Дни стояли длинные, дороги были в хорошем состоянии, уйма народу разъехалась по отпускам, и в травматологическом отделении наступили более спокойные времена. А к полуночи миновали и напряженные часы, когда чаще всего поступали колотые, резаные, давленые больные. А после двух ночи только что-то уж совсем чрезвычайное могло потревожить Овсова. Правда, могла еще потревожить немногословная, дерзкая санитарка Валя. Но это уж как сложится, как получится…

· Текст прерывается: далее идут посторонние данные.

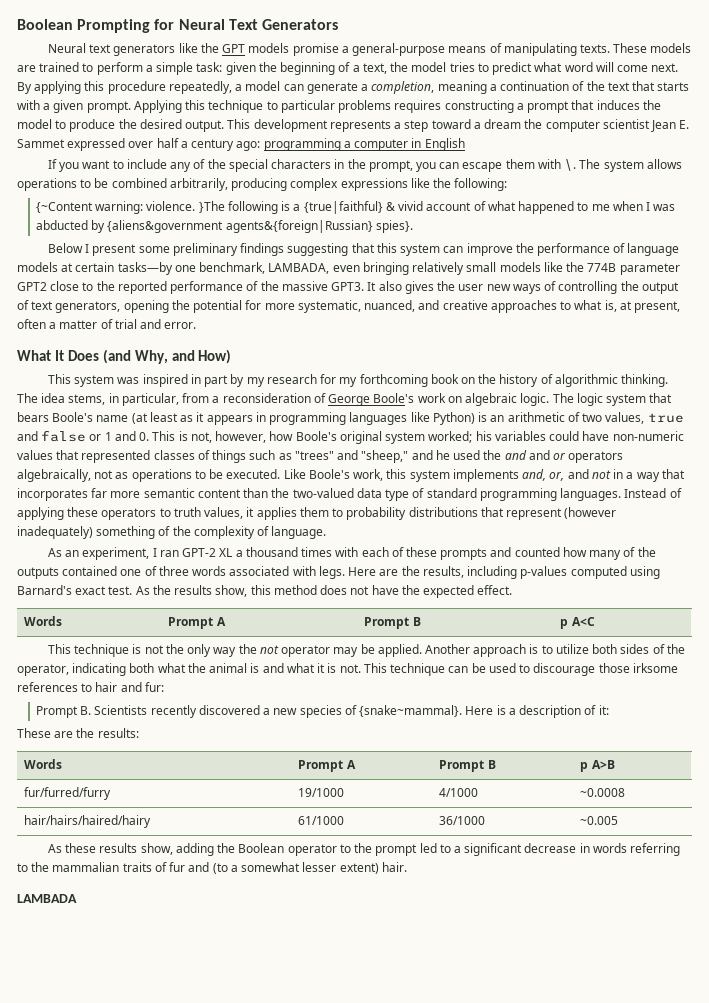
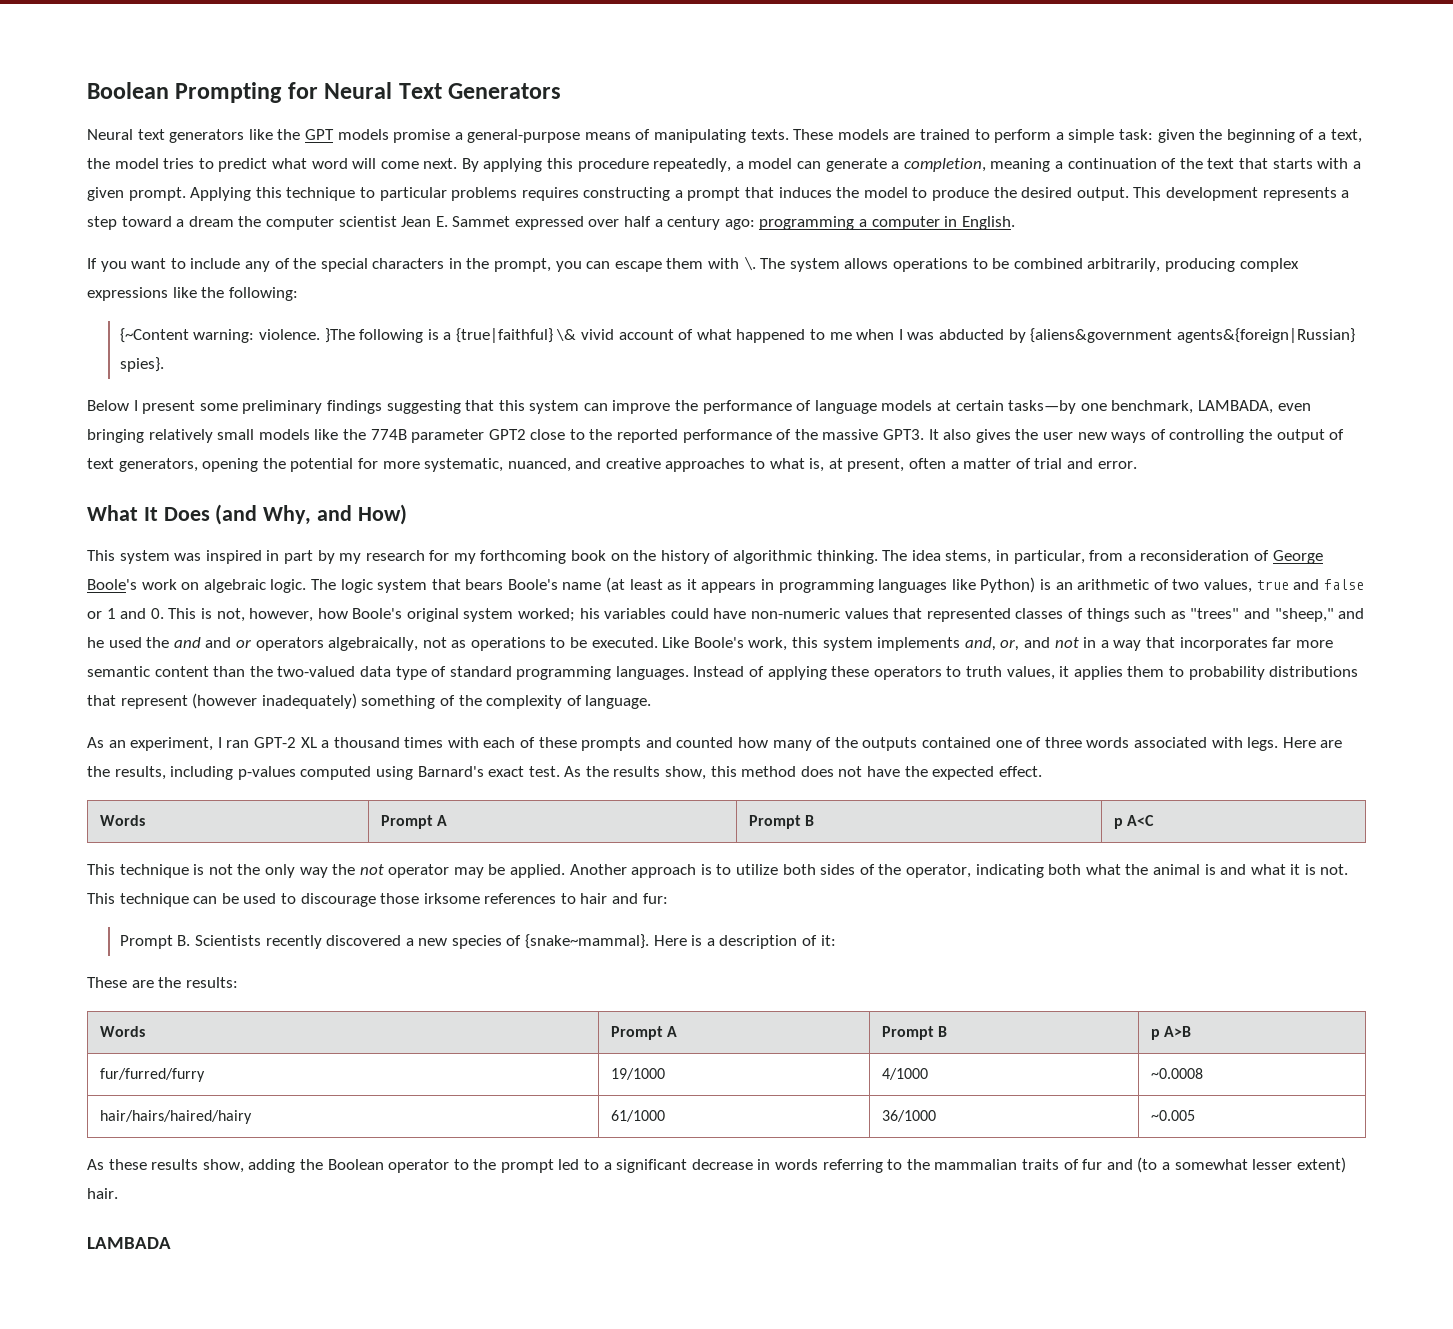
[424,138,465,151] English -> [961,216,1015,230] English.
[385,202,395,211] & -> [556,329,577,341] \&

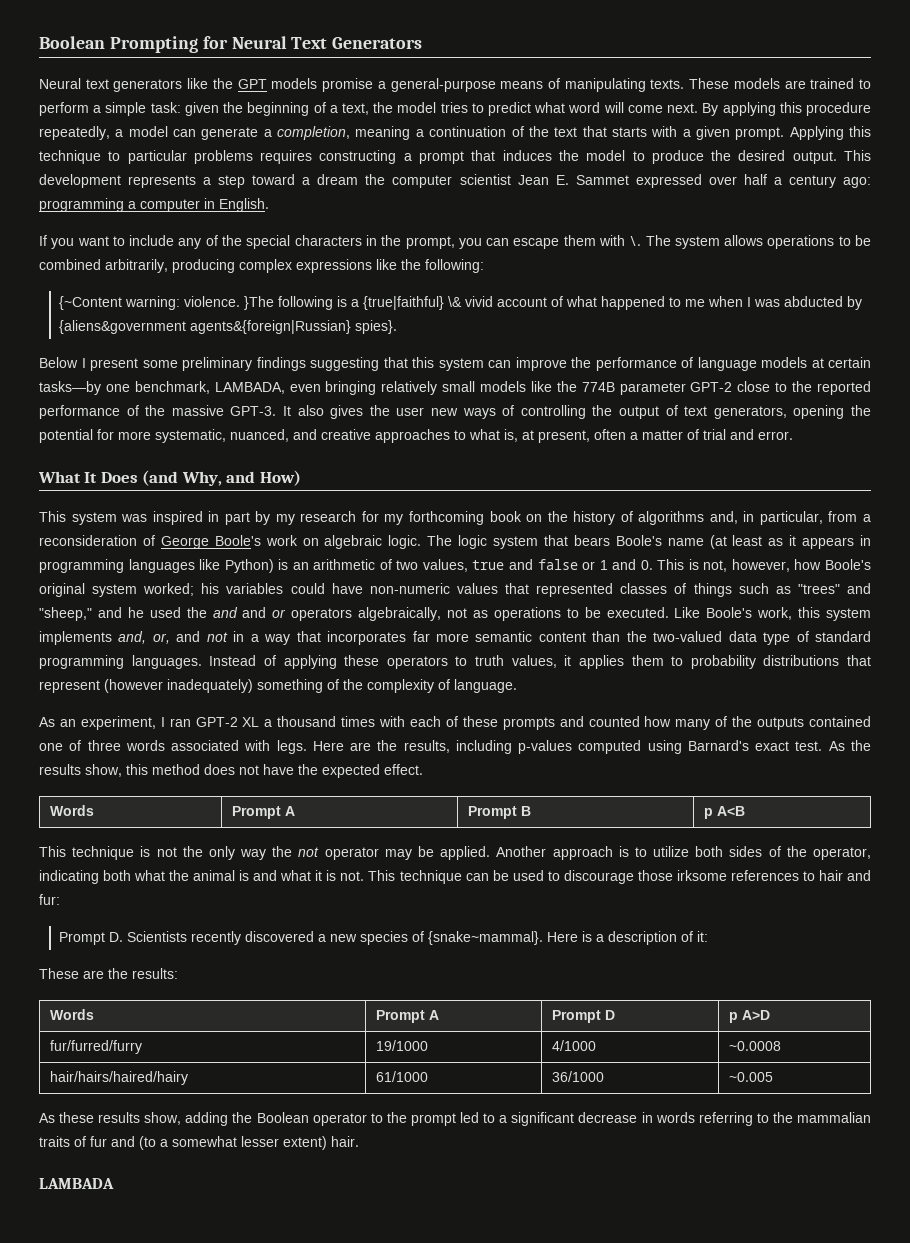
[488,429,526,440] GPT2 -> [690,382,733,392] GPT-2
[883,429,925,440] GPT3. -> [230,406,277,416] GPT-3.
[733,550,992,564] algorithmic thinking. The idea stems, -> [638,511,738,525] algorithms and,
[1127,815,1155,826] A<C -> [716,806,745,816] A<B
[177,935,191,946] B. -> [109,932,124,942] D.
[938,1026,948,1037] [1150,1026,1192,1040] B | p A>B -> [604,1010,615,1020] [728,1010,770,1023] D | p A>D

Овсов тяжело поднялся со стула, и его белая фигура в халате легким привидением скользнула в черном окне. Выглянула из двери — длинный и тусклый коридор был пуст и тих. Где-то в дальнем сумраке проковылял больной на костылях, решив загодя сходить в туалет, чтоб среди ночи не подниматься. Из соседней палаты донесся чей-то сдавленный стон, чей-то храп. Привычные больничные звуки. Мелькнула озабоченная фигурка санитарки, тоже обычное дело — помчалась кому-то колоть обезболивающее.
Убедившись, что все идет своим чередом, Овсов вернулся в кабинетик, старательно задернул за собой простынку, открыл тумбочку стола. Сунув вглубь руку, пошарил там и вынул бутылку какой-то диковинной водки, подаренной сегодня залежавшимся больным. Тот наконец выписывался, уходил из больницы на своих двоих и счел долгом отблагодарить Овсова, тем более что знал — тот не откажется. А знал, потому что и Овсову как-то среди ночи приходилось угощать этого больного — ничего, кроме водки, в больнице в тот раз не нашлось обезболивающего. От чего-то другого Овсов, может быть, и отказался бы, сочтя подношение оскорбительным, но отказаться от бутылки сил в себе не находил. Да и не искал в себе этих сил, если уж говорить откровенно. Видимо, такой подарок затрагивал в его душе что-то важное и Овсов не просто брал, брал с благодарностью, искренне радуясь и простодушно дивясь замысловатым формам бутылок.